Buncombe County Updates Preparedness Plan Progress After Board Briefing
Buncombe County's Preparedness Action Plan tracks 49 action items and nearly 200 subtasks stemming from the Helene after-action report, with the next recovery briefing set for June 16.

Buncombe County posted a short "Preparedness Plan – Quarterly Update" video to its official Facebook page this week, giving the public a condensed look at progress reported during a mid-March Board of Commissioners briefing. County social posts label the briefing as March 17, 2026; a related county release references March 18, 2026.
The video, running just over two minutes, covers work across emergency operations, staffing, communications, and sheltering. "Buncombe County is moving forward with its Preparedness Action Plan, which helps us prepare for future emergencies," the county stated in the accompanying post.
The scale of that plan is significant. Drawing from the county's Helene after-action report, 49 action items with nearly 200 subtasks have been identified as part of the Preparedness Action Plan.
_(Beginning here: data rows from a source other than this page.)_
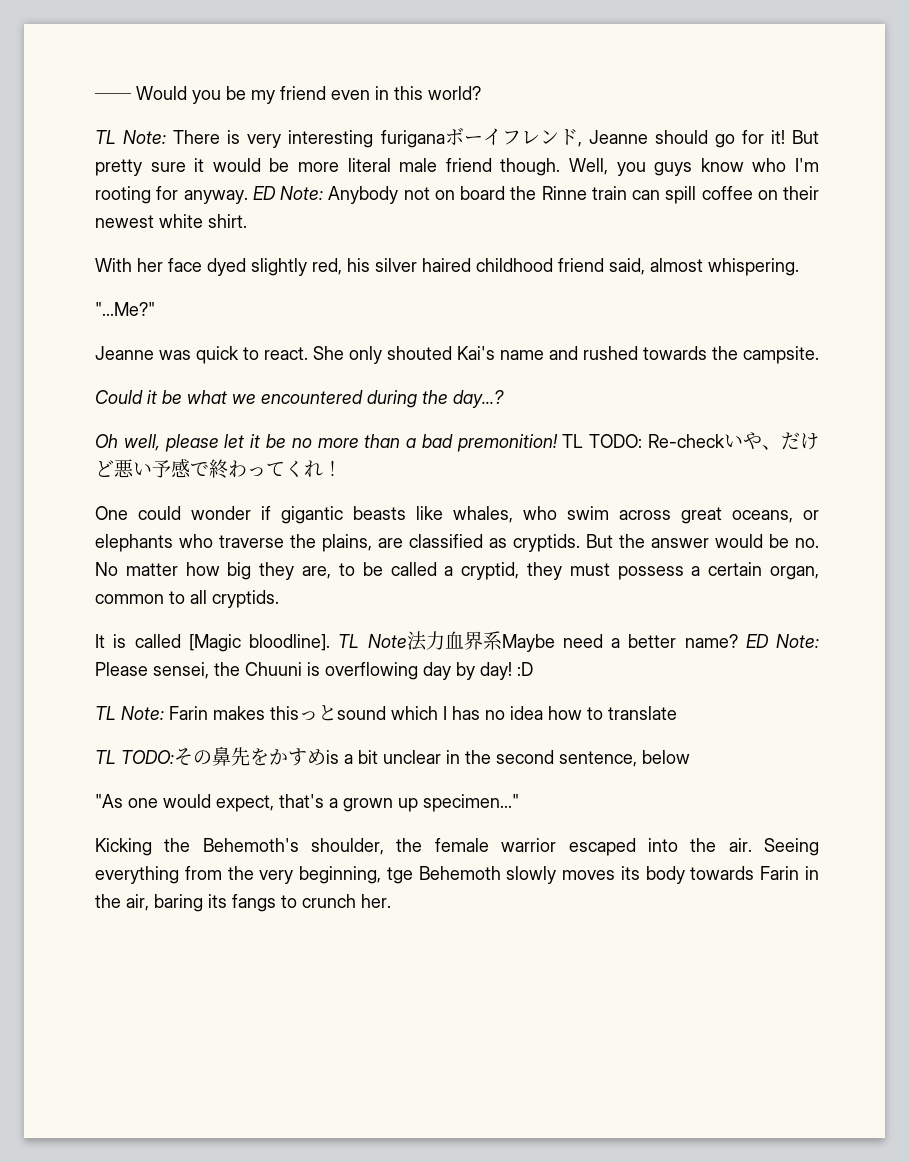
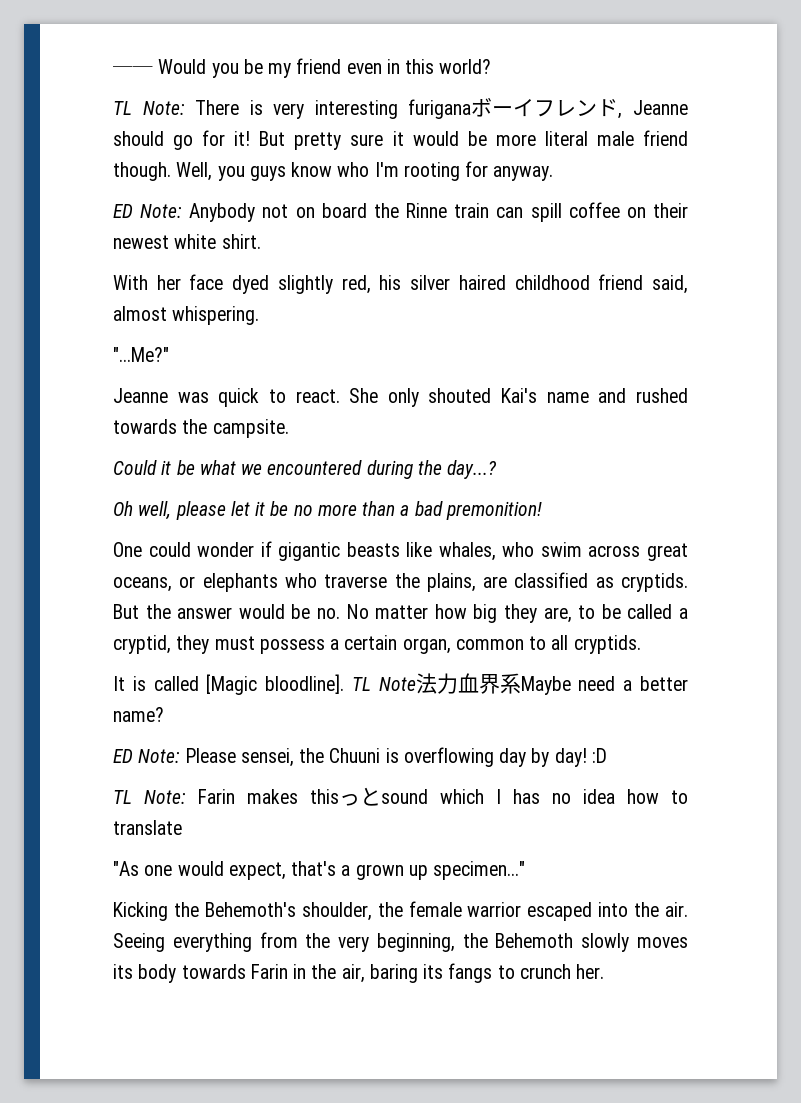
- Well, you guys know who I'm rooting for anyway. ED Note: Anybody not on board the Rinne train can spill coffee on their newest white shirt.
+ Well, you guys know who I'm rooting for anyway.
+ ED Note: Anybody not on board the Rinne train can spill coffee on their newest white shirt.
- TL TODO: Re-checkいや、だけど悪い予感で終わってくれ！
- TL Note法力血界系Maybe need a better name? ED Note: Please sensei, the Chuuni is overflowing day by day! :D
+ TL Note法力血界系Maybe need a better name?
+ ED Note: Please sensei, the Chuuni is overflowing day by day! :D
- TL TODO:その鼻先をかすめis a bit unclear in the second sentence, below
- Seeing everything from the very beginning, tge Behemoth slowly moves its body towards Farin in the air, baring its fangs to crunch her.
+ Seeing everything from the very beginning, the Behemoth slowly moves its body towards Farin in the air, baring its fangs to crunch her.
Those items sit within a broader recovery framework: 31 County projects spanning economic development, public safety, and community health, which in turn form part of a collaborative effort totaling more than 100 action items developed alongside Buncombe County's six municipalities.
A separate county video post, nearly three minutes long, outlined Helene recovery progress more broadly. "Buncombe County continues to move recovery forward after Tropical Storm Helene, from housing and economic revitalization to public safety upgrades and environmental resilience," the county wrote. That post also confirmed the next recovery briefing is scheduled for June 16 at 3 p.m.
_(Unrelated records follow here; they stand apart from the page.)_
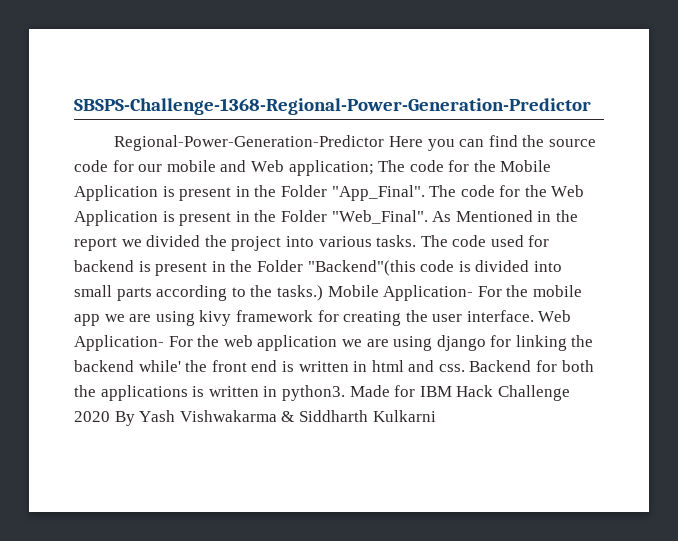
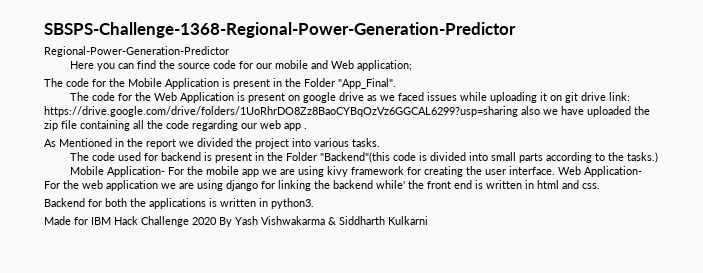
- Regional-Power-Generation-Predictor Here you can find the source code for our mobile and Web application; The code for the Mobile Application is present in the Folder "App_Final". The code for the Web Application is present in the Folder "Web_Final". As Mentioned in the report we divided the project into various tasks. The code used for backend is present in the Folder "Backend"(this code is divided into small parts according to the tasks.) Mobile Application- For the mobile app we are using kivy framework for creating the user interface.
+ Regional-Power-Generation-Predictor
+ Here you can find the source code for our mobile and Web application;
+ The code for the Mobile Application is present in the Folder "App_Final".
+ The code for the Web Application is present on google drive as we faced issues while uploading it on git drive link: https://drive.google.com/drive/folders/1UoRhrDO8Zz8BaoCYBqOzVz6GGCAL6299?usp=sharing also we have uploaded the zip file containing all the code regarding our web app .
+ As Mentioned in the report we divided the project into various tasks.
+ The code used for backend is present in the Folder "Backend"(this code is divided into small parts according to the tasks.)
+ Mobile Application- For the mobile app we are using kivy framework for creating the user interface.
- Web Application- For the web application we are using django for linking the backend while' the front end is written in html and css. Backend for both the applications is written in python3. Made for IBM Hack Challenge 2020 By Yash Vishwakarma & Siddharth Kulkarni
+ Web Application- For the web application we are using django for linking the backend while' the front end is written in html and css.
+ Backend for both the applications is written in python3.
+ Made for IBM Hack Challenge 2020 By Yash Vishwakarma & Siddharth Kulkarni

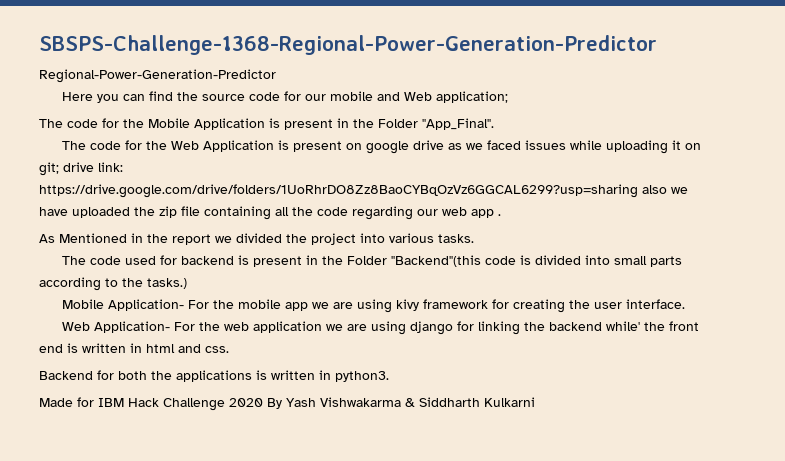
- The code for the Web Application is present on google drive as we faced issues while uploading it on git drive link: https://drive.google.com/drive/folders/1UoRhrDO8Zz8BaoCYBqOzVz6GGCAL6299?usp=sharing also we have uploaded the zip file containing all the code regarding our web app .
+ The code for the Web Application is present on google drive as we faced issues while uploading it on git; drive link: https://drive.google.com/drive/folders/1UoRhrDO8Zz8BaoCYBqOzVz6GGCAL6299?usp=sharing also we have uploaded the zip file containing all the code regarding our web app .
- Mobile Application- For the mobile app we are using kivy framework for creating the user interface. Web Application- For the web application we are using django for linking the backend while' the front end is written in html and css.
+ Mobile Application- For the mobile app we are using kivy framework for creating the user interface.
+ Web Application- For the web application we are using django for linking the backend while' the front end is written in html and css.

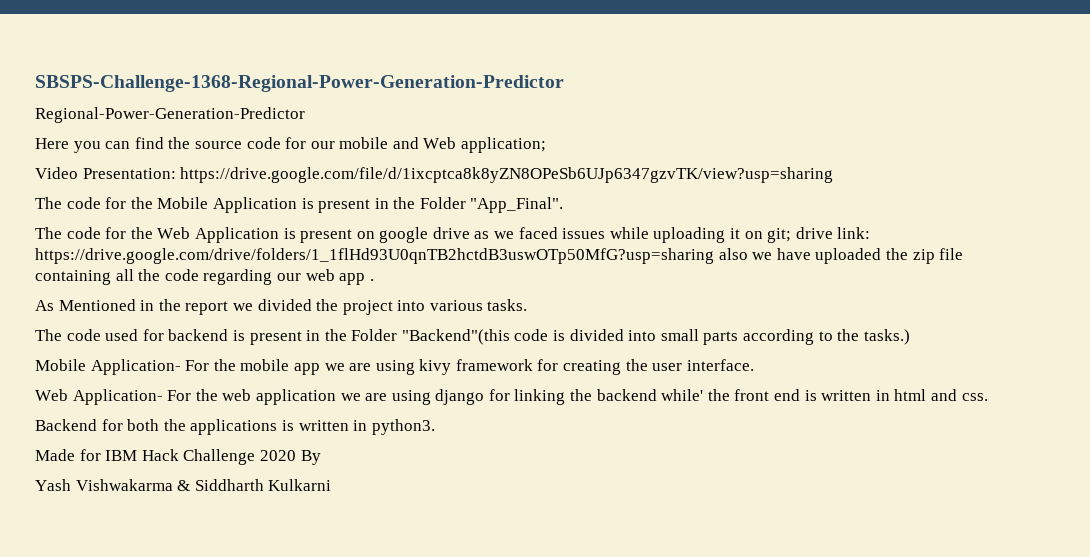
+ Video Presentation: https://drive.google.com/file/d/1ixcptca8k8yZN8OPeSb6UJp6347gzvTK/view?usp=sharing
- The code for the Web Application is present on google drive as we faced issues while uploading it on git; drive link: https://drive.google.com/drive/folders/1UoRhrDO8Zz8BaoCYBqOzVz6GGCAL6299?usp=sharing also we have uploaded the zip file containing all the code regarding our web app .
+ The code for the Web Application is present on google drive as we faced issues while uploading it on git; drive link: https://drive.google.com/drive/folders/1_1flHd93U0qnTB2hctdB3uswOTp50MfG?usp=sharing also we have uploaded the zip file containing all the code regarding our web app .
- Made for IBM Hack Challenge 2020 By Yash Vishwakarma & Siddharth Kulkarni
+ Made for IBM Hack Challenge 2020 By
+ Yash Vishwakarma & Siddharth Kulkarni

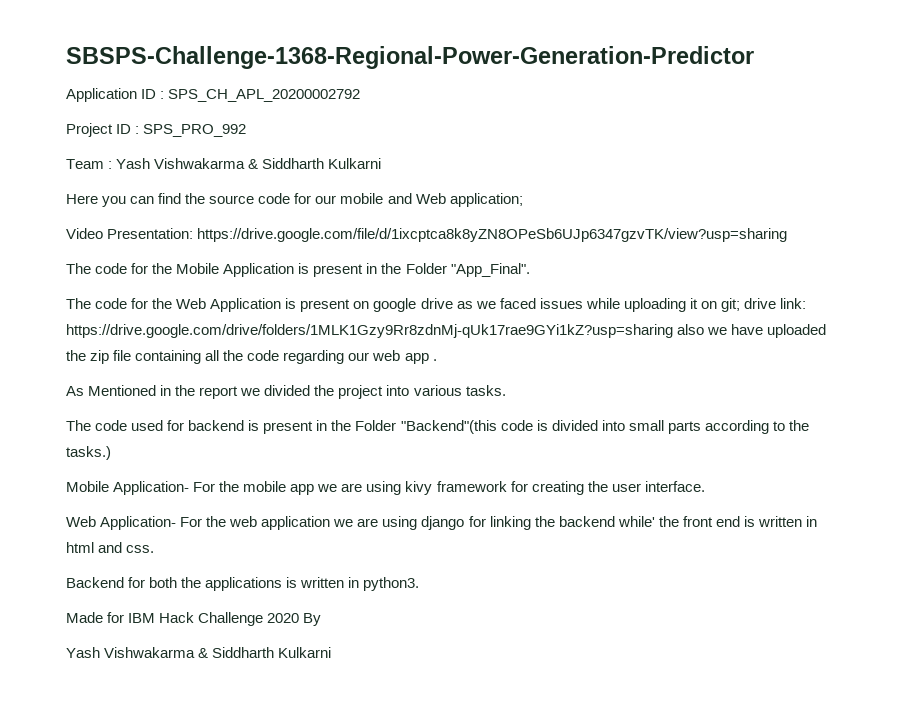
- Regional-Power-Generation-Predictor
+ Application ID : SPS_CH_APL_20200002792
+ Project ID : SPS_PRO_992
+ Team : Yash Vishwakarma & Siddharth Kulkarni
- The code for the Web Application is present on google drive as we faced issues while uploading it on git; drive link: https://drive.google.com/drive/folders/1_1flHd93U0qnTB2hctdB3uswOTp50MfG?usp=sharing also we have uploaded the zip file containing all the code regarding our web app .
+ The code for the Web Application is present on google drive as we faced issues while uploading it on git; drive link: https://drive.google.com/drive/folders/1MLK1Gzy9Rr8zdnMj-qUk17rae9GYi1kZ?usp=sharing also we have uploaded the zip file containing all the code regarding our web app .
The groundwork for the current preparedness push was laid at the November 4, 2025 Board of Commissioners meeting, where commissioners were introduced to Kevin Madsen as the county's first Hurricane Recovery Officer. At that same meeting, the board adopted the 2030 Strategic Plan, approved funding for new conservation easements, authorized a restoration contract for Charles D. Owen Park, and approved upgrades at Buncombe County Sports Park.
The November meeting also produced a detailed account of how county emergency systems performed under pressure. Buncombe County Emergency Services reported that more than 100 county staff worked through Winter Storm Fern to shelter over 80 people in emergency storm shelters. Code Purple activations during the same period expanded shelter capacity during life-threatening low temperatures, with providers coordinating with city and county staff to secure space for multiple consecutive nights.
The March briefing carried no motions, serving strictly as an informational update to the board on preparedness progress.